BEGIN

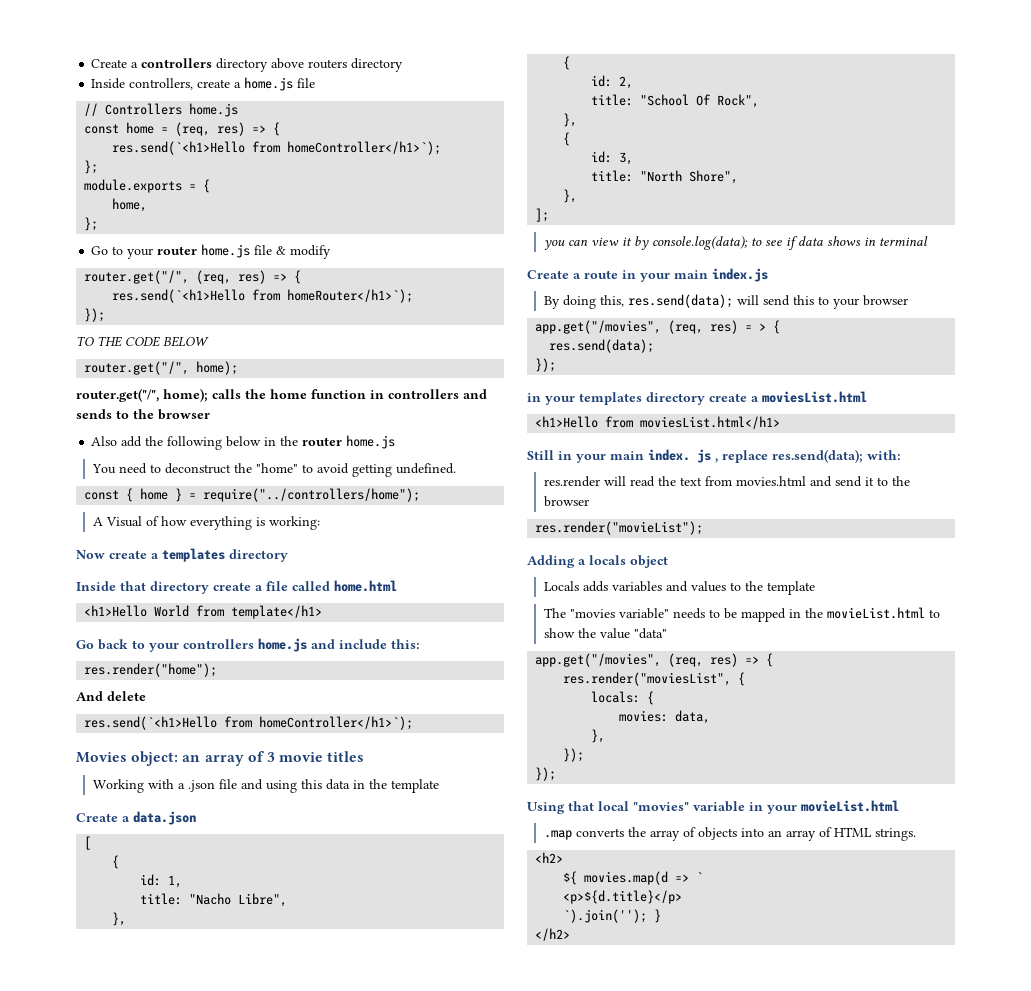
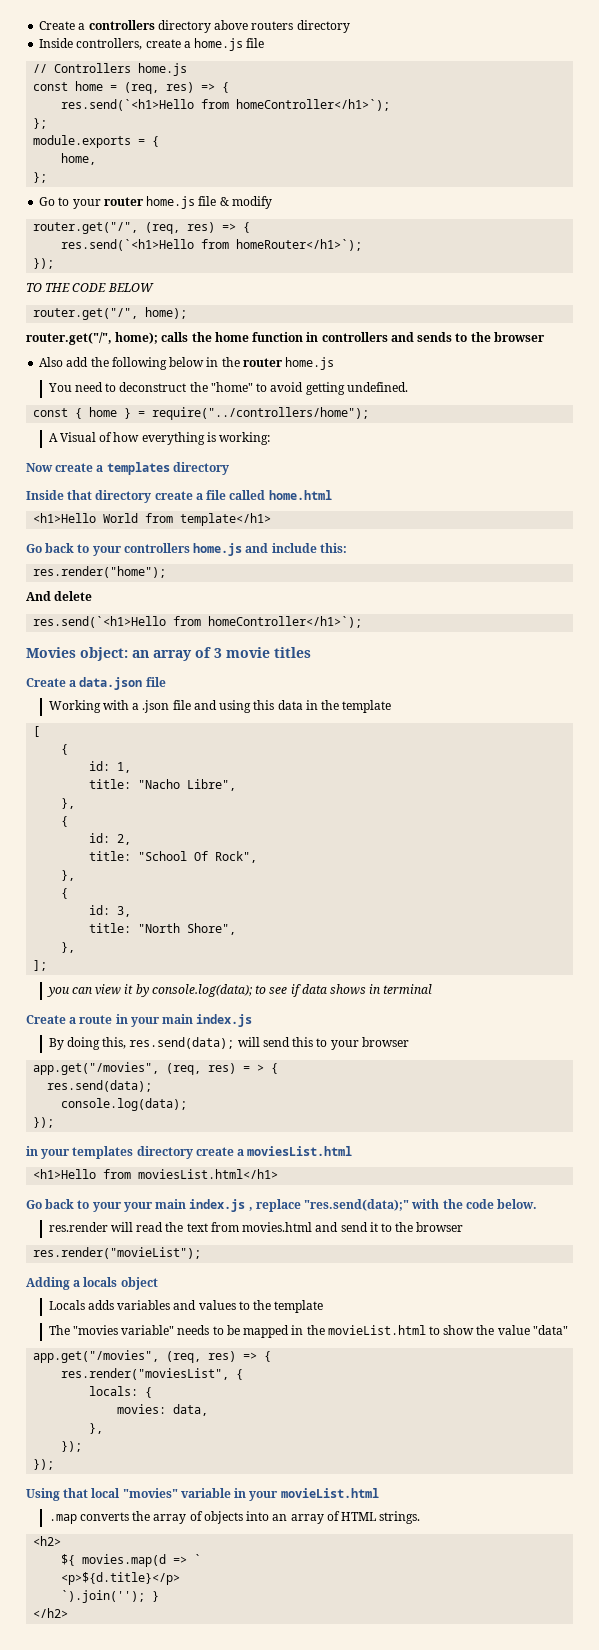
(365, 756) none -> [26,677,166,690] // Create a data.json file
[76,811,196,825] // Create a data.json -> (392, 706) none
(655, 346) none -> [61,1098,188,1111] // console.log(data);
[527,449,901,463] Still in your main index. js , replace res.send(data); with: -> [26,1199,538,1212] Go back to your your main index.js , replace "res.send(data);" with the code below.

END
BEGIN

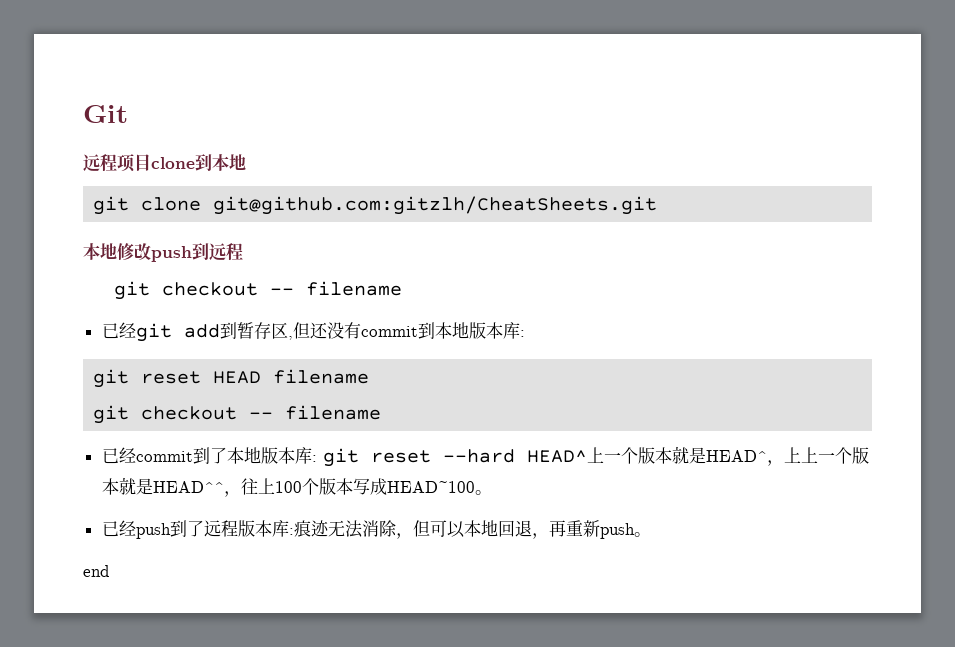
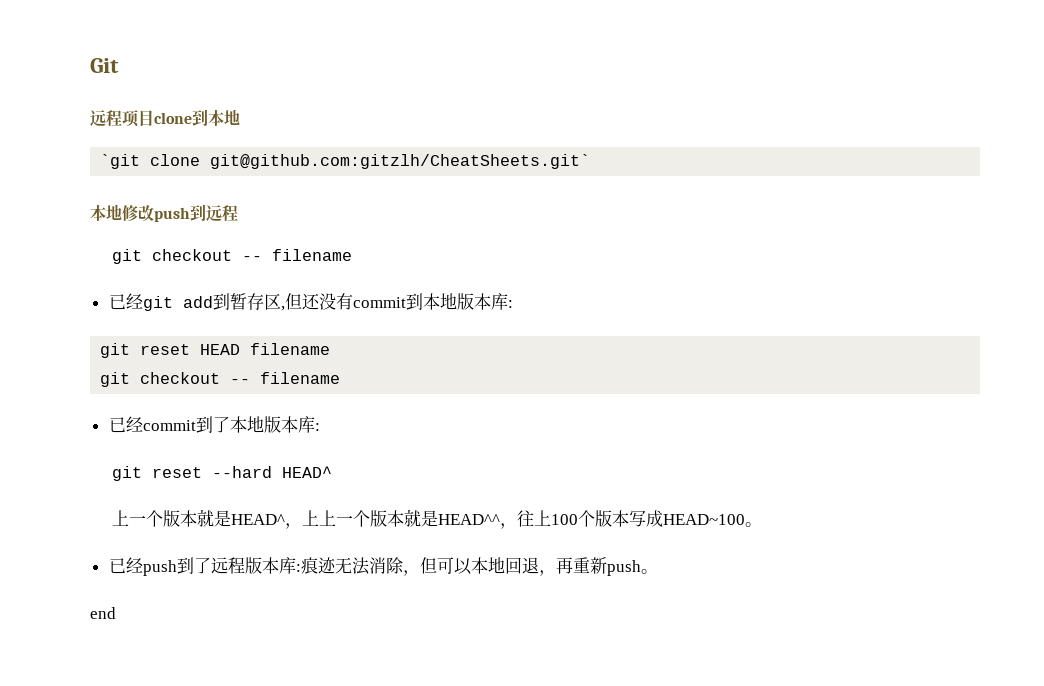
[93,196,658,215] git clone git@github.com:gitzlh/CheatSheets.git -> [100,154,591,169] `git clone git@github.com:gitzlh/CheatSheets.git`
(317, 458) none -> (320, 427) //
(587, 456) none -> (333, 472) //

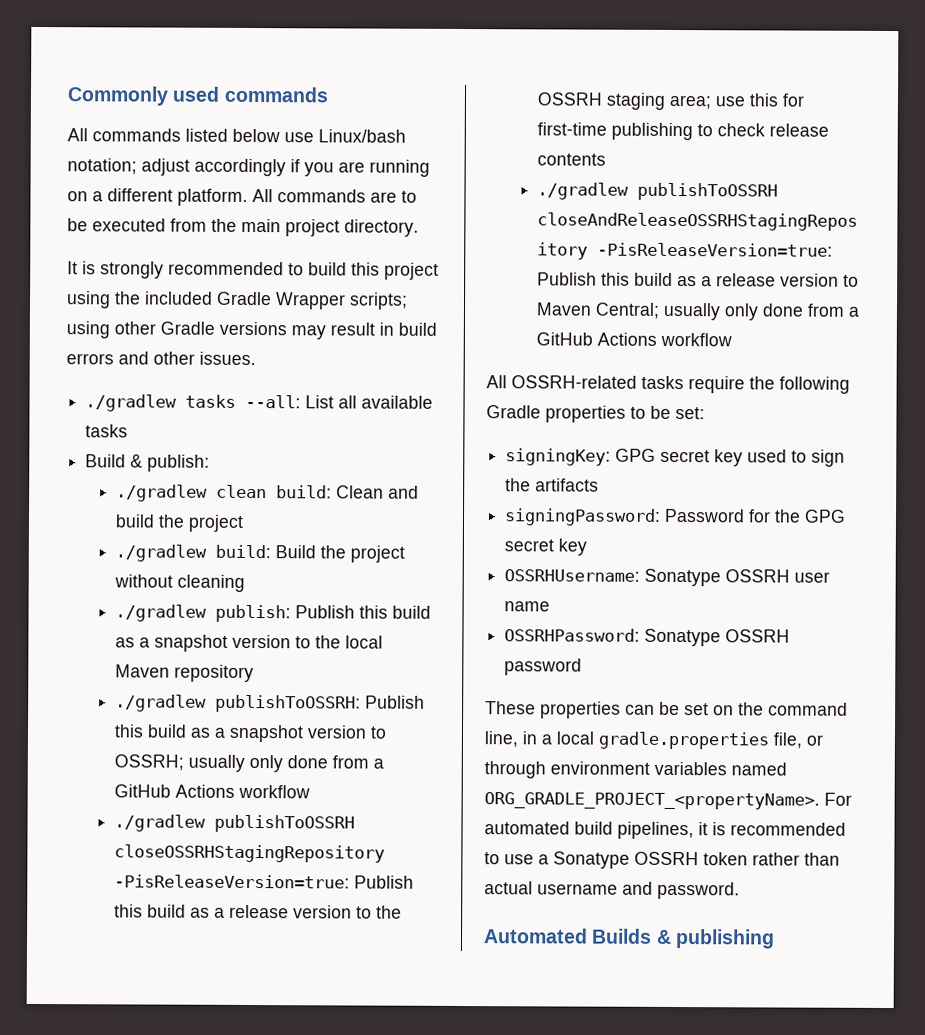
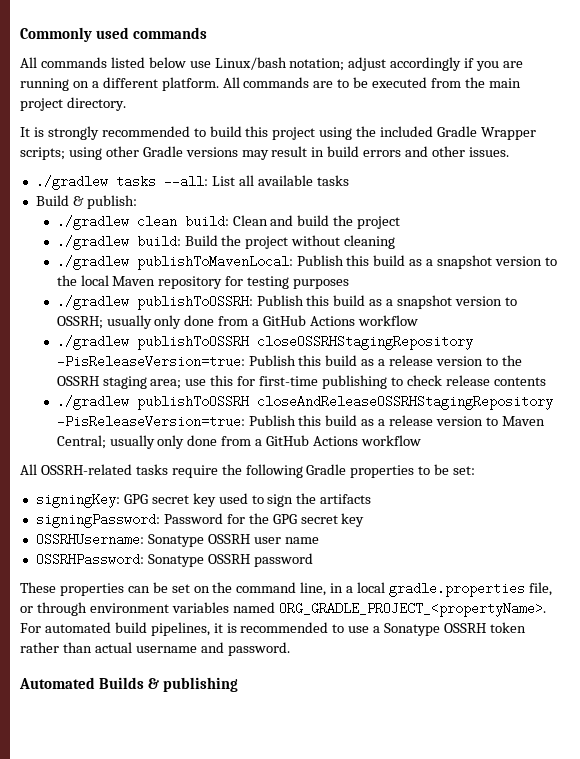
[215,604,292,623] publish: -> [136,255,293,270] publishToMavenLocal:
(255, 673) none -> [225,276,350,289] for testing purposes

END
BEGIN

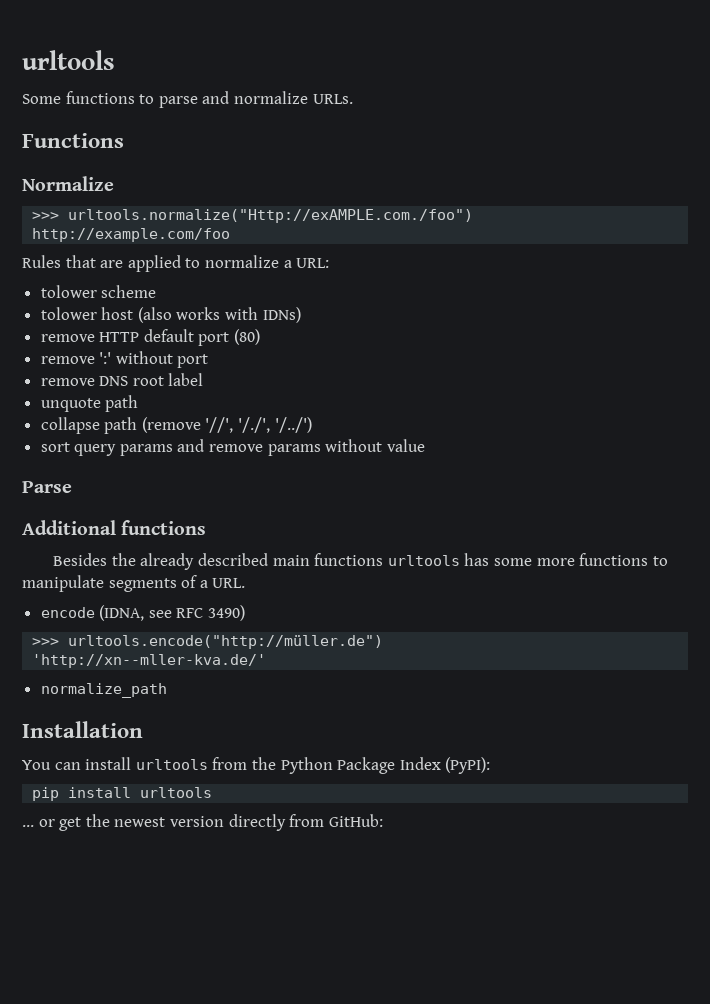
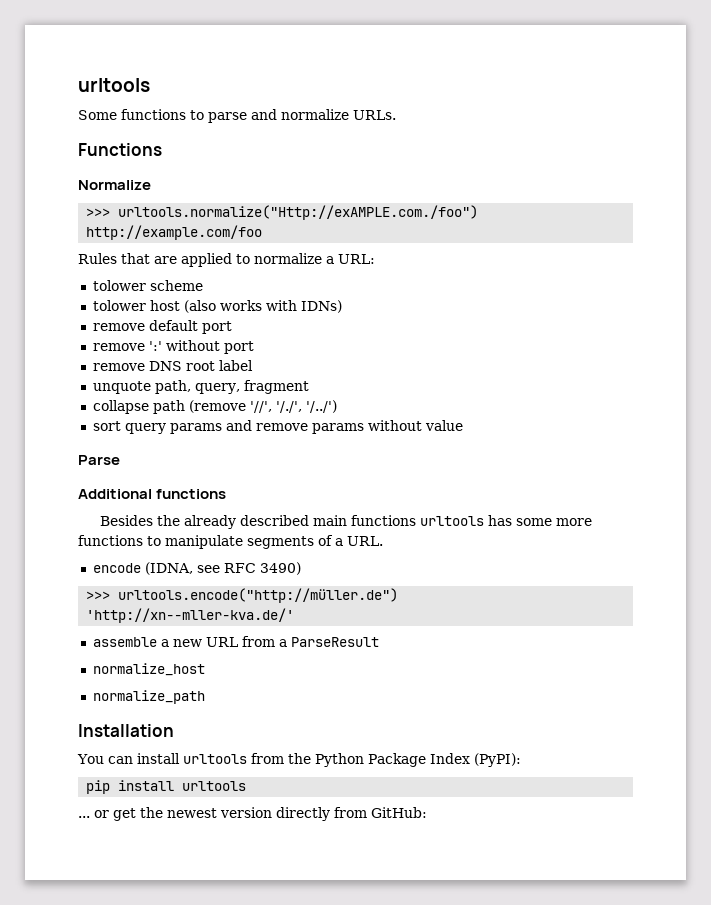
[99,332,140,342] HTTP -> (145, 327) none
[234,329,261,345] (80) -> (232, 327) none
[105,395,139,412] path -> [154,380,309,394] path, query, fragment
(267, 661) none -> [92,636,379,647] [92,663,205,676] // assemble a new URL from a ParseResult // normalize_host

END

• PROBLEM DESCRIPTION: Keep to the lines above from the line with "[93,196,658,215] git clone" to the line with "(255, 673) none", and set down exactly those, inclusive, with nothing else and every picture left out.

• EXERCISE ANSWER:
[93,196,658,215] git clone git@github.com:gitzlh/CheatSheets.git -> [100,154,591,169] `git clone git@github.com:gitzlh/CheatSheets.git`
(317, 458) none -> (320, 427) //
(587, 456) none -> (333, 472) //

[215,604,292,623] publish: -> [136,255,293,270] publishToMavenLocal:
(255, 673) none -> [225,276,350,289] for testing purposes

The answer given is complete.